Reputation: 93
I ran the following
grep -irln "mold"
against a directory using cygwin on my Windows 7 Enterprise machine at work and it found a match in a particular pdf file. However, when I open the file via adobe or chrome and do control+f and search for mold, no results are found. This PDF has been through an OCR service. So I guess my question is how is it possible for grep to return results but then do a ctrl+f on the open file and get nothing?
Upvotes: 0
Views: 44
Reputation: 8496
It seems you are misunderstanding that grep looks for every occurance in a file and that a PDF file is a written in markup language to render the graphical appearence of text and images.
Using a very simple text file as example
$ cat << EOF > example.txt
> one dog
> two cats
> three chickens
> EOF
we convert it to postscript and than to pdf
$ a2ps example.txt -o example.ps
[example.txt (plain): 1 page on 1 sheet]
[Total: 1 page on 1 sheet] saved into the file `example.ps'
$ ps2pdf example.ps example.pdf
so we have 3 files with the same text, but the postscript and the PDF have their specific markup languange around the original text.

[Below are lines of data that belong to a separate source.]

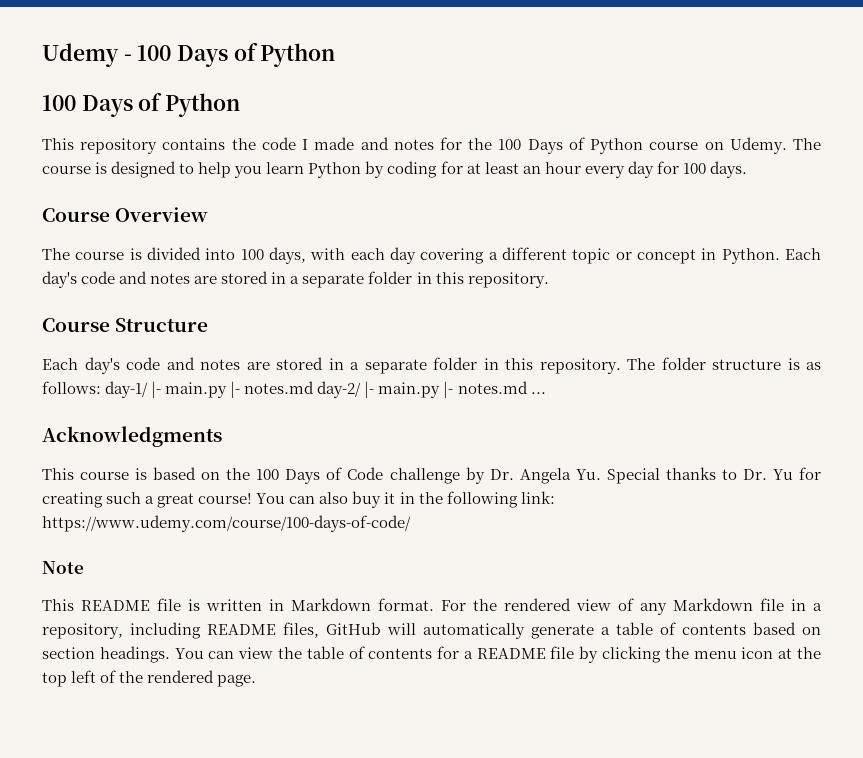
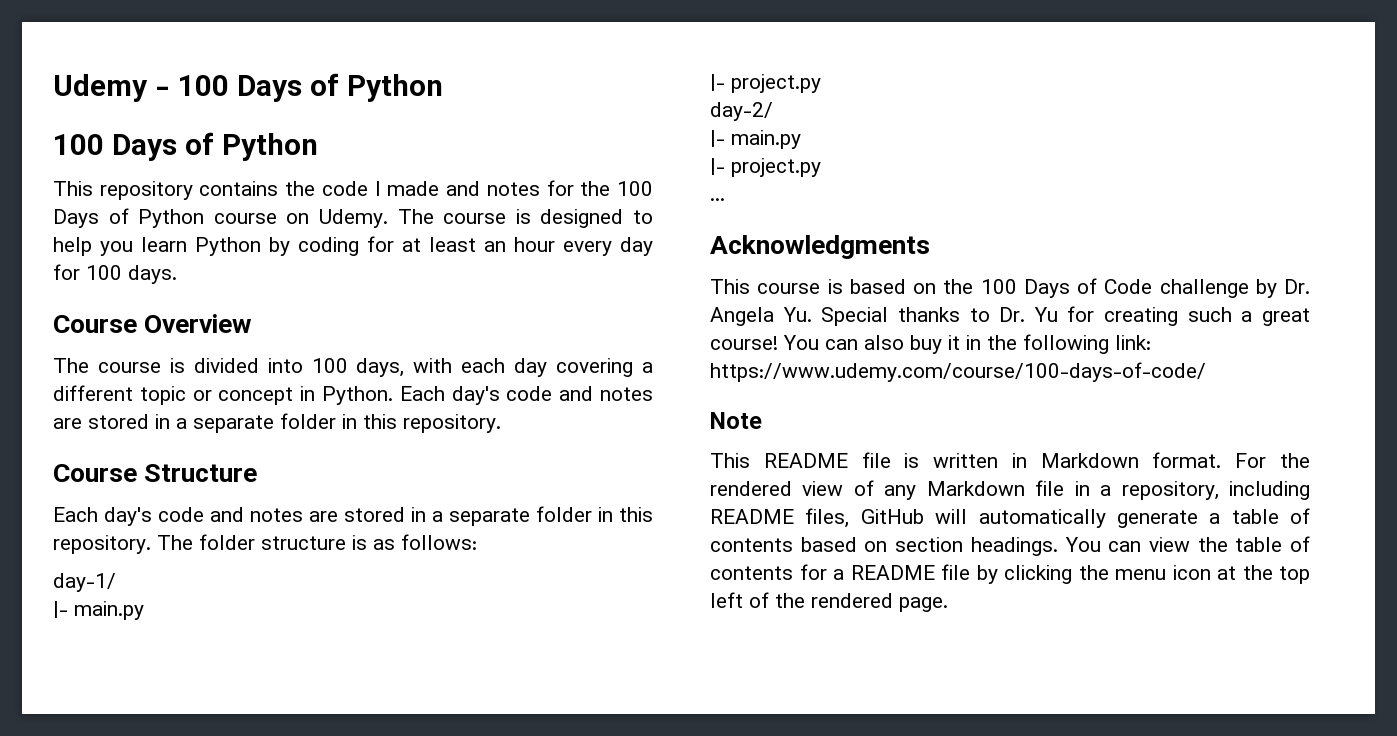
- The folder structure is as follows: day-1/ |- main.py |- notes.md day-2/ |- main.py |- notes.md ...
+ The folder structure is as follows:
+ day-1/
+ |- main.py
+ |- project.py
+ day-2/
+ |- main.py
+ |- project.py
+ ...

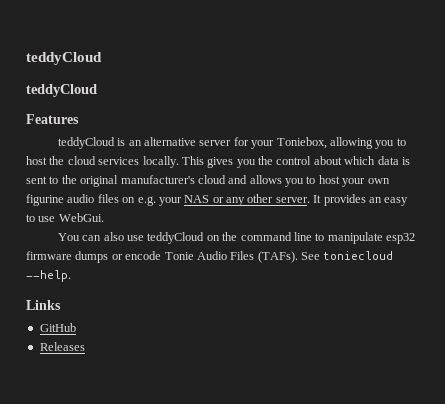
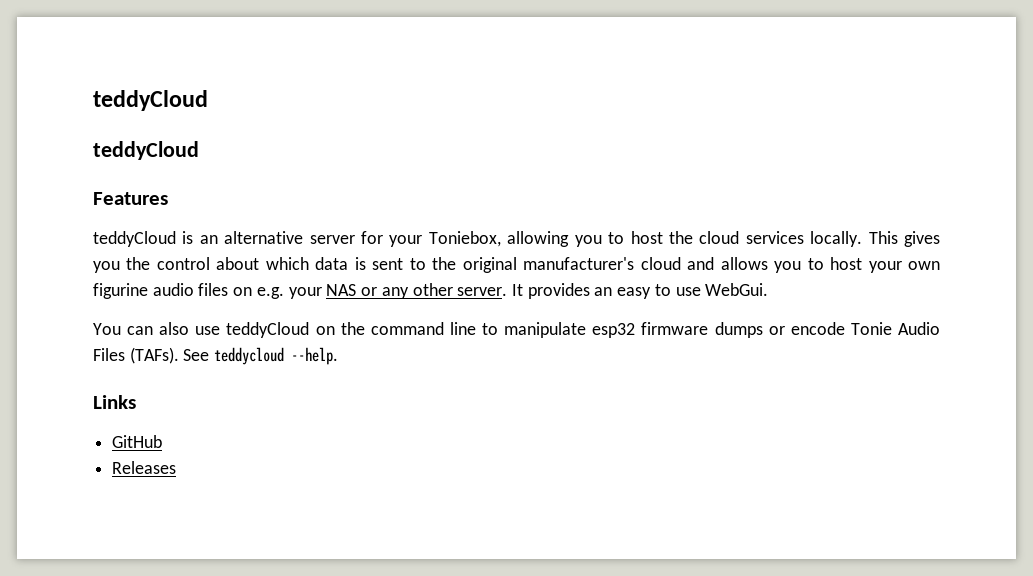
- See toniecloud --help.
+ See teddycloud --help.

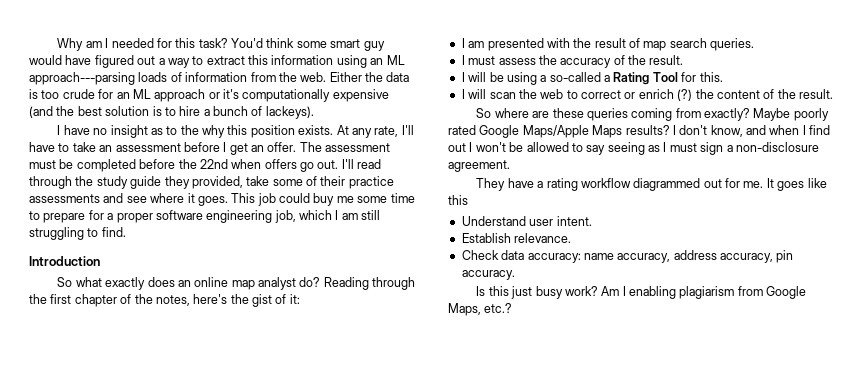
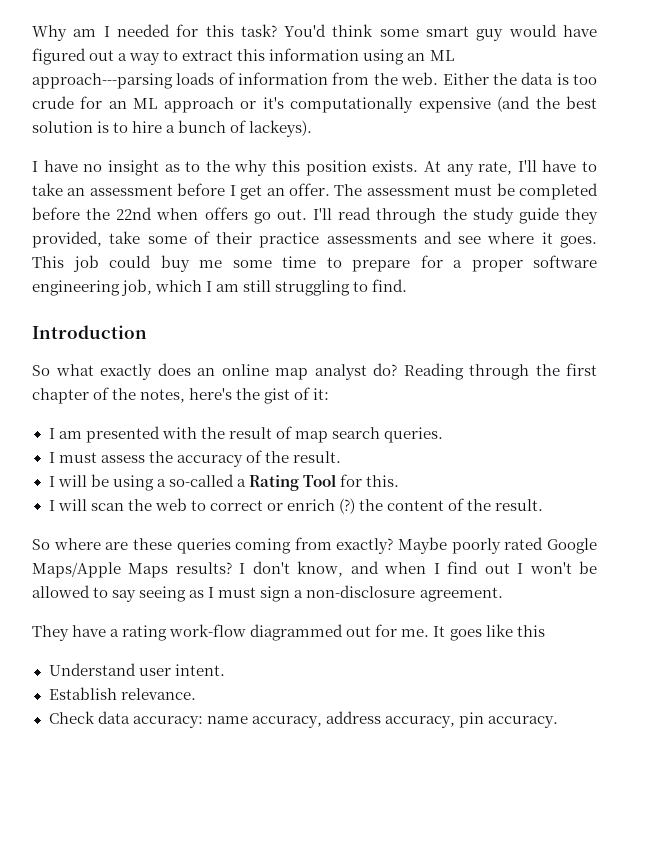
- They have a rating workflow diagrammed out for me.
+ They have a rating work-flow diagrammed out for me.
- Is this just busy work? Am I enabling plagiarism from Google Maps, etc.?

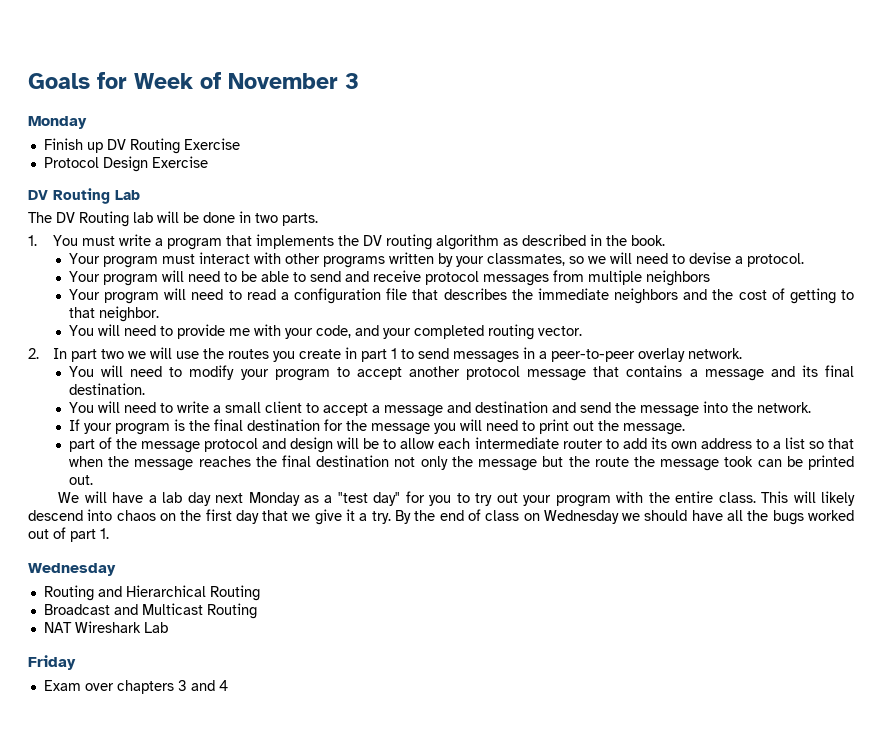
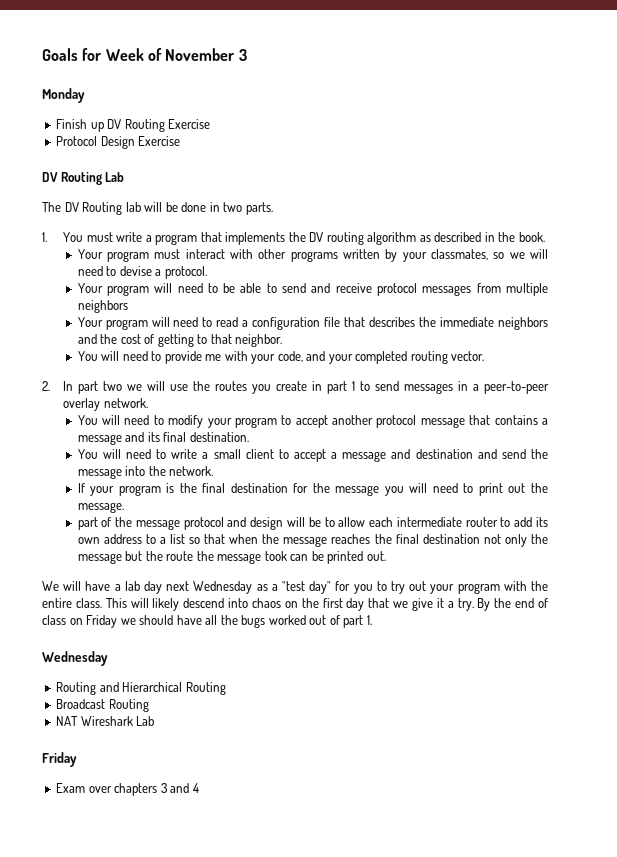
- We will have a lab day next Monday as a "test day" for you to try out your program with the entire class.
+ We will have a lab day next Wednesday as a "test day" for you to try out your program with the entire class.
- By the end of class on Wednesday we should have all the bugs worked out of part 1.
+ By the end of class on Friday we should have all the bugs worked out of part 1.
- Broadcast and Multicast Routing
+ Broadcast Routing

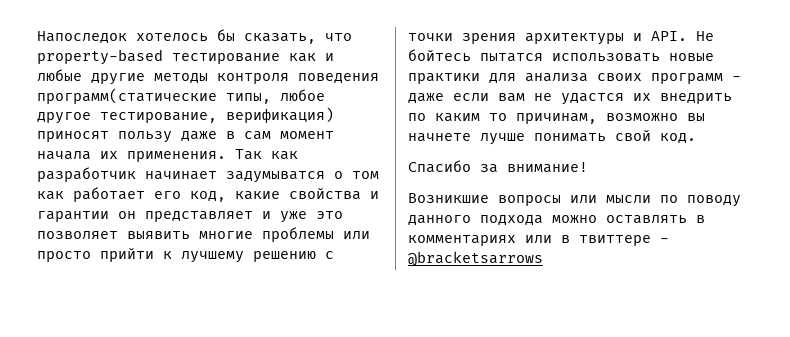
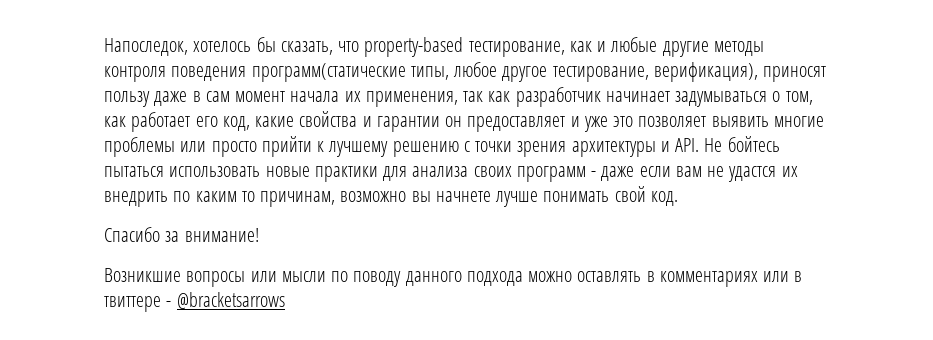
- Напоследок хотелось бы сказать, что property-based тестирование как и любые другие методы контроля поведения программ(статические типы, любое другое тестирование, верификация) приносят пользу даже в сам момент начала их применения. Так как разработчик начинает задумыватся о том как работает его код, какие свойства и гарантии он представляет и уже это позволяет выявить многие проблемы или просто прийти к лучшему решению c точки зрения архитектуры и API. Не бойтесь пытатся использовать новые практики для анализа своих программ - даже если вам не удастся их внедрить по каким то причинам, возможно вы начнете лучше понимать свой код.
+ Напоследок, хотелось бы сказать, что property-based тестирование, как и любые другие методы контроля поведения программ(статические типы, любое другое тестирование, верификация), приносят пользу даже в сам момент начала их применения, так как разработчик начинает задумываться о том, как работает его код, какие свойства и гарантии он предоставляет и уже это позволяет выявить многие проблемы или просто прийти к лучшему решению c точки зрения архитектуры и API. Не бойтесь пытаться использовать новые практики для анализа своих программ - даже если вам не удастся их внедрить по каким то причинам, возможно вы начнете лучше понимать свой код.

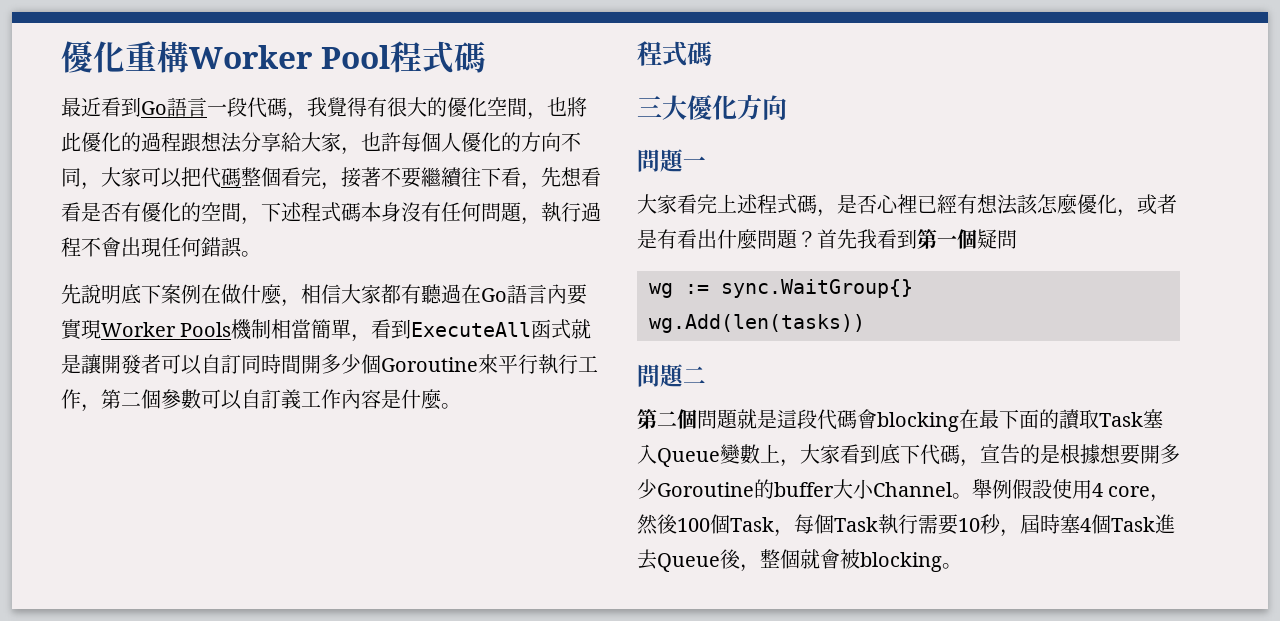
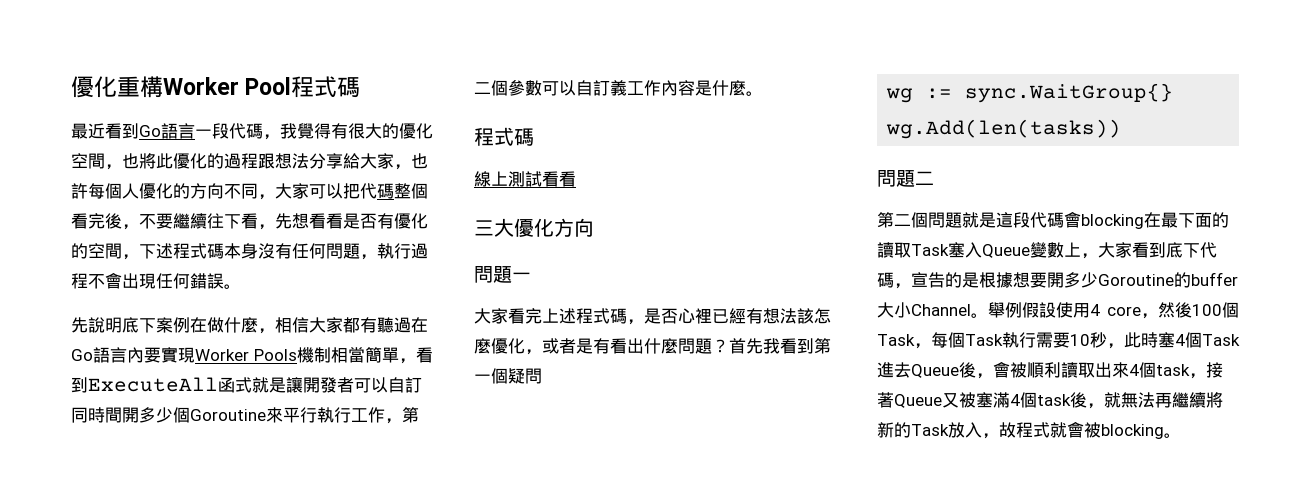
- 最近看到Go語言一段代碼，我覺得有很大的優化空間，也將此優化的過程跟想法分享給大家，也許每個人優化的方向不同，大家可以把代碼整個看完，接著不要繼續往下看，先想看看是否有優化的空間，下述程式碼本身沒有任何問題，執行過程不會出現任何錯誤。
+ 最近看到Go語言一段代碼，我覺得有很大的優化空間，也將此優化的過程跟想法分享給大家，也許每個人優化的方向不同，大家可以把代碼整個看完後，不要繼續往下看，先想看看是否有優化的空間，下述程式碼本身沒有任何問題，執行過程不會出現任何錯誤。
+ 線上測試看看
- 舉例假設使用4 core，然後100個Task，每個Task執行需要10秒，屆時塞4個Task進去Queue後，整個就會被blocking。
+ 舉例假設使用4 core，然後100個Task，每個Task執行需要10秒，此時塞4個Task進去Queue後，會被順利讀取出來4個task，接著Queue又被塞滿4個task後，就無法再繼續將新的Task放入，故程式就會被blocking。

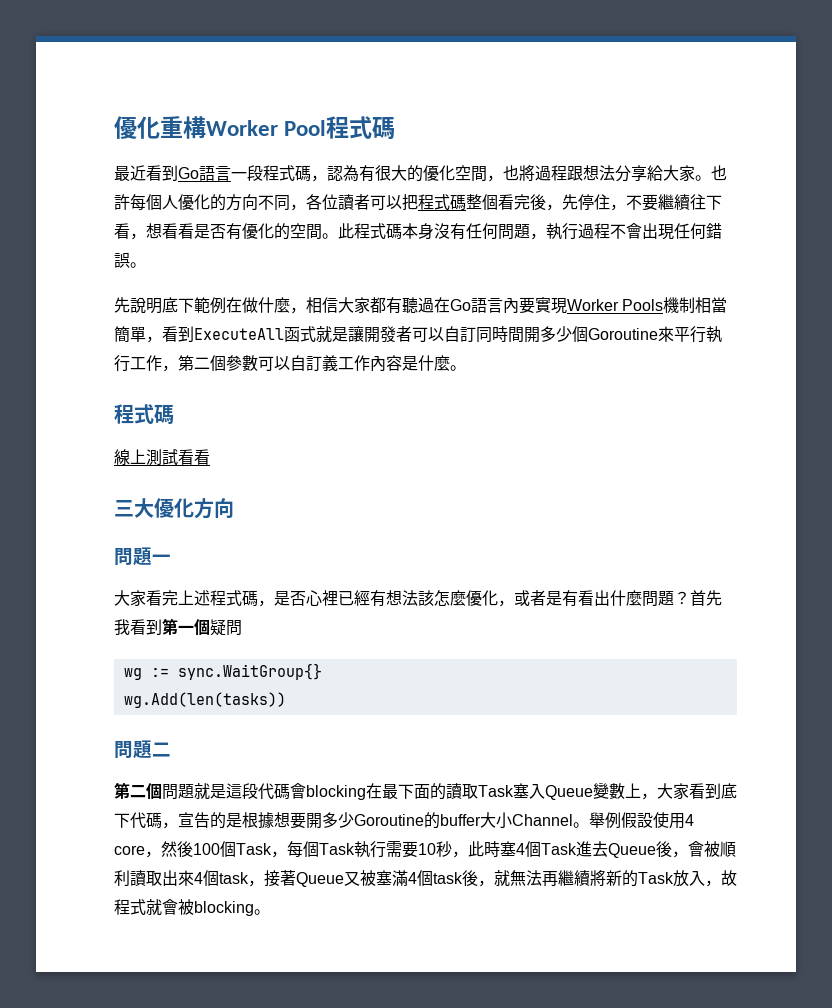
- 最近看到Go語言一段代碼，我覺得有很大的優化空間，也將此優化的過程跟想法分享給大家，也許每個人優化的方向不同，大家可以把代碼整個看完後，不要繼續往下看，先想看看是否有優化的空間，下述程式碼本身沒有任何問題，執行過程不會出現任何錯誤。
+ 最近看到Go語言一段程式碼，認為有很大的優化空間，也將過程跟想法分享給大家。也許每個人優化的方向不同，各位讀者可以把程式碼整個看完後，先停住，不要繼續往下看，想看看是否有優化的空間。此程式碼本身沒有任何問題，執行過程不會出現任何錯誤。
- 先說明底下案例在做什麼，相信大家都有聽過在Go語言內要實現Worker Pools機制相當簡單，看到ExecuteAll函式就是讓開發者可以自訂同時間開多少個Goroutine來平行執行工作，第二個參數可以自訂義工作內容是什麼。
+ 先說明底下範例在做什麼，相信大家都有聽過在Go語言內要實現Worker Pools機制相當簡單，看到ExecuteAll函式就是讓開發者可以自訂同時間開多少個Goroutine來平行執行工作，第二個參數可以自訂義工作內容是什麼。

Now if we ask grep to look for the chicken
$ grep chicken example.*
example.ps:(three chickens) N
example.txt:three chickens
you can see that the PDF file does not contain chicken
as plain text. This is because the original text is compressed inside the PDF.
Your result of mold
is a false positive. The text inside the PDF is compressed and grep can not find it.
Upvotes: 1